Remember the joke about how to tell if you're talking to an introvert or an extrovert? (The extrovert is the one staring at your shoes instead of his own.)
That one-size-fits-all witticism is often aimed at IT people, engineers, accountants, or anyone with a nerdy job requiring a science or math background. (I'm guessing it was created by someone in marketing or sales.)
Yet for CIOs in today's customer-centric business world, IT's introverted, inward-facing reputation is no laughing matter. As our story "CIOs Are Refocusing Their Staffs on Customer-centric IT" points out, the traditional IT organization is getting a new set of marching orders. What matters now--and will matter even more so in the future--is using IT to understand what external customers want and to engage more directly with the rest of the business.
When CIO Joe Drouin joined homebuilding company PulteGroup two years ago, "There was this very traditional idea that IT was a service provider and the customer was everyone else inside Pulte," he recalls. "Today, we don't talk about IT and the business. We talk about IT as part of the business--as ingrained and as tightly woven as any other function, and contributing to business strategy."
Thinking about how IT can better serve external customers, clients or partners requires a mindset makeover for behind-the-scenes technologists, adds CIO Eric Singleton of specialty retailer Chico's. "You think about things differently," he says. "You ask different questions that you don't ask if you're in a basement writing code for internal customers."
JetBlue Airways is gearing up to get rid of the check-in process entirely, because "it added no value to the customer," says CIO Eash Sundaram. "IT was accustomed to thinking in transactions. Instead, we wanted to look at the customer's airport experience."

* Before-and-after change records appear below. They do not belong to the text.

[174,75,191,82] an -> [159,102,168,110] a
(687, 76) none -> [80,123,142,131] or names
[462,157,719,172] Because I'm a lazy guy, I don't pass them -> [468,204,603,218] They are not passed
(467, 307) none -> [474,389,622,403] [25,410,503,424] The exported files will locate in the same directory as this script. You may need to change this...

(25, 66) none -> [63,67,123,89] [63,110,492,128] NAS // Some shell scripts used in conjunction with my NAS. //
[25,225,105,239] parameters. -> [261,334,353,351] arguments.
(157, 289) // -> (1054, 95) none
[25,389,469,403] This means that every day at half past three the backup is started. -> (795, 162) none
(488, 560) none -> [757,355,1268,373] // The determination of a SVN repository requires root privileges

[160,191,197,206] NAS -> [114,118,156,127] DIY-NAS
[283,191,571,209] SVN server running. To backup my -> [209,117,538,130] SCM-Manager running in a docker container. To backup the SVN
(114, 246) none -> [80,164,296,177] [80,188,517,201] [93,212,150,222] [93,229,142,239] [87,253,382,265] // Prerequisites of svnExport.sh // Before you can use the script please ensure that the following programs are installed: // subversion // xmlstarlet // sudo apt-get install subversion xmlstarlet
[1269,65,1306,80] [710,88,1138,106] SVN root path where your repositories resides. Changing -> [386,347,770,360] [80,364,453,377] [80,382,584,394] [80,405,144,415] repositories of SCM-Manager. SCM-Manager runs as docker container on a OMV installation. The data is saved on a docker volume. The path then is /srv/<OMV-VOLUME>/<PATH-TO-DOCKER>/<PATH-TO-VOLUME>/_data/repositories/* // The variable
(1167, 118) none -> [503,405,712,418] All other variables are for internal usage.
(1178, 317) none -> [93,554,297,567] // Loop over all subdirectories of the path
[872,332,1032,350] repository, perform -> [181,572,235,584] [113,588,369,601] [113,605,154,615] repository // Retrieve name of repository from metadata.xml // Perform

By 2020, customer experience will overshadow price and product as key brand differentiators, according to Walker Information, a customer intelligence consultancy. One sure sign of a company making this customer-centric transition is the creation of new IT roles such as "director of customer engagement" or "business relationship manager." Another good indicator is seeing IT people in the field or working in the business units. "We make ourselves very visible," Asbury Automotive CIO Barry Cohen says of his team.
Granted, not everyone in IT belongs in a customer-facing role. But it's up to IT leaders to find and encourage those who do (no matter whose shoes they're looking at).